We really need the automation to be more, well, automatic, or what Anton Chuvakin at Chronicle describes as “Autonomic Security Operations”. That means embedding dynamic and intelligent automation into the core security operations processes, to create organic and ergonomic workflows and not bolt another roundabout solution on top.
Knowing when to act is fundamentally a detection problem
Automating response is not difficult — we have had that capability for decades, from anti-spam to intrusion prevention systems. Knowing when to automate has been the issue.

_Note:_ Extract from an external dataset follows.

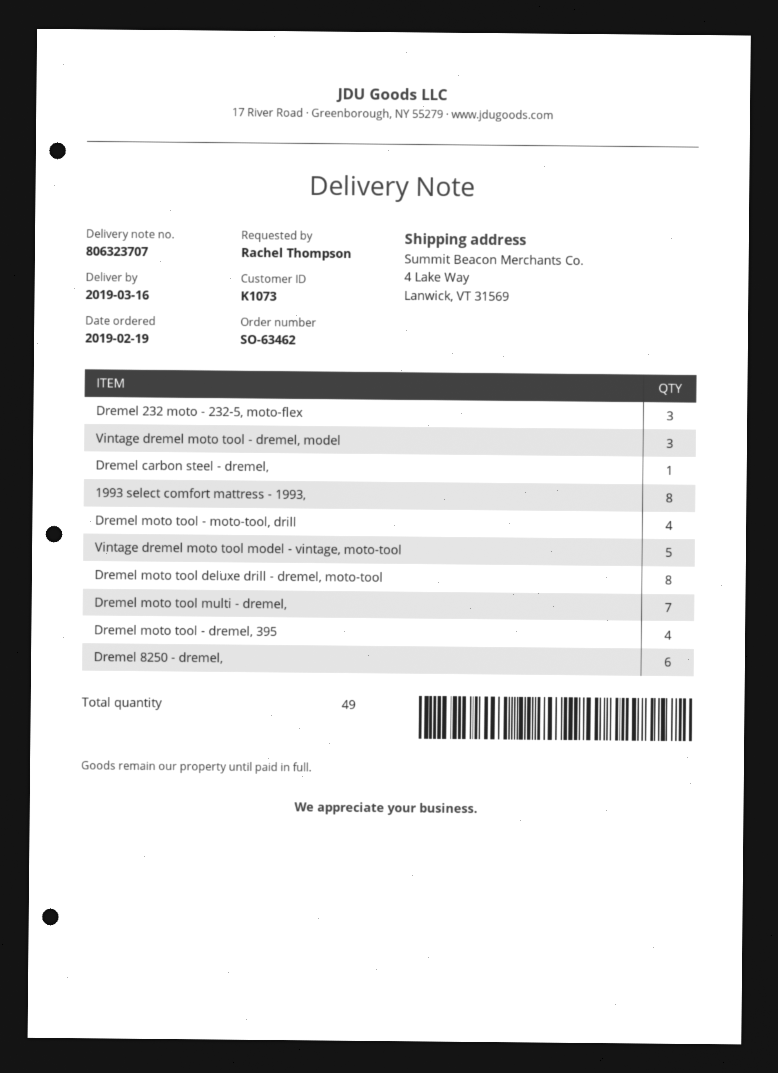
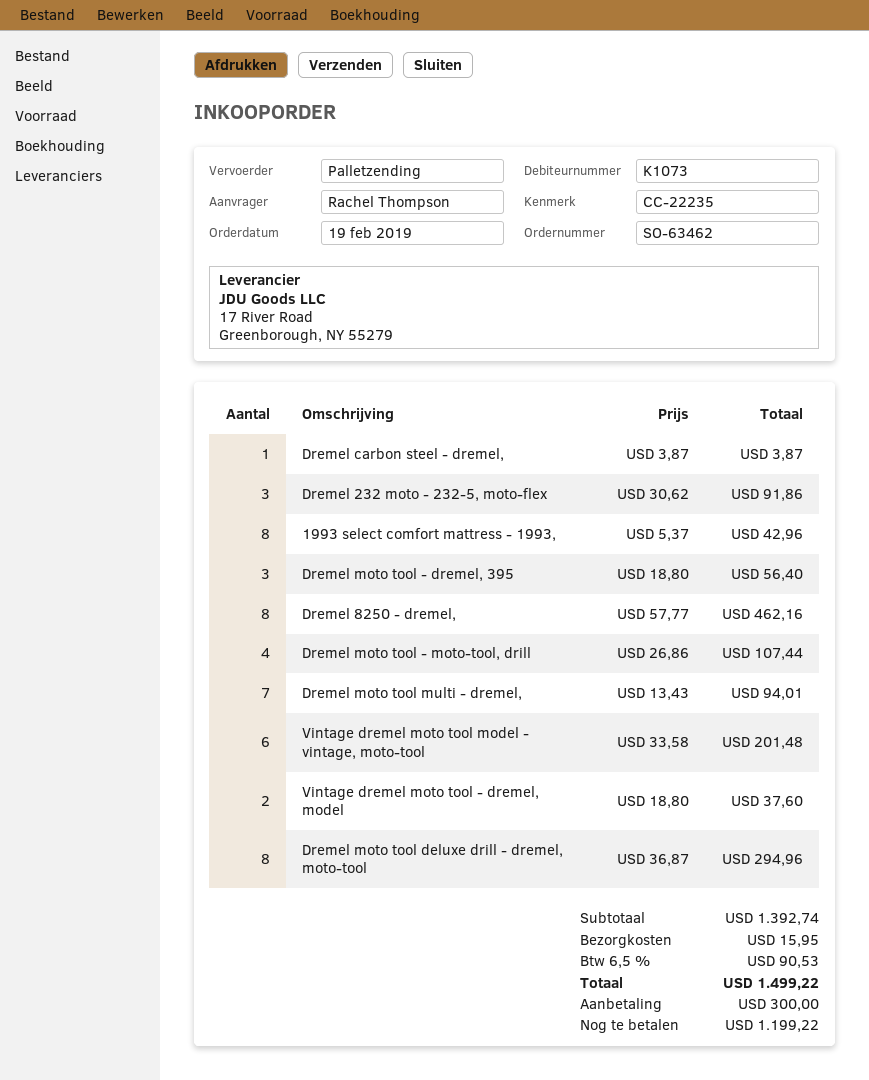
Vintage dremel moto tool - dremel, model: 3 -> 2
Vintage dremel moto tool model - vintage, moto-tool: 5 -> 6
Dremel moto tool - dremel, 395: 4 -> 3
Dremel 8250 - dremel,: 6 -> 8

When all is said and done, automating the near real-time blocking of attacks, for example by disabling user accounts and blocking device access to other assets, requires a high degree of reliability in correctly detecting threat activity. If the sensitivity for false positives is too high, legitimate activity will be disrupted. If it is too low, too many attacks will still get through, making the automation ineffective.
Reliable detection of malicious behavior, especially in the age of living-off-the-land attacks and cybercrime-as-a-service enabled criminals, entails much more than visibility into only one or two attack vectors. If you want to make containment and blocking autonomous, you need visibility across several layers and channels to be able to analyze behavior and to model threats. You need more than detection — you need analytics.
Automating for autonomous actions requires deep knowledge
SOAR solutions provide a few playbooks that are ready to go, but really offer a large toolbox of different building blocks — 3rd party integrations, alert parsers, event triggers — to compose your own. While knowing when to initiate automation requires reliable detection, knowing what to do about a threat and how to do it — essentially codifying a threat’s tactics, techniques and procedures (TTPs) and how it behaves — requires deep expertise and knowledge.
As threat actors frequently evolve and adapt as well, this knowledge and expertise has to continuously and often urgently be recodified.
Automation can’t live in a silo
Even if you have enough time, money, and expertise to develop and maintain dozens or even hundreds of playbooks, your SOAR solution is now another separate pane of glass with its own set of connectors, collectors, and threat-oriented content. It’s like another half-SIEM with all of the management overhead. We are creating a silo within a workflow that suffers from context-switching. More importantly though, automation must be intimately tied to analytics.
A good analogy is that we are architecting two brain halves, one specialized on automation, and one on analytics, but with only a weak corpus callosum to connect the two halves and deliver messages from one half of the brain to the other. The connection between the two halves needs to be much stronger, and with multiple paths. Instead, we have lobotomized security operations.
Automation is an outcome of the sum being greater than the parts
What is required instead is a much more symbiotic approach, where automation is a natural part and extension of the security operations tooling. We need SOAR and SIEM to be organically integrated and to share the same underlying data.
We can call it SIEMDR, XSIEM, SIEMX or even SIEMXDR, but what end users already need and will increasingly seek out, will be a much tighter fusion between security analytics and automation.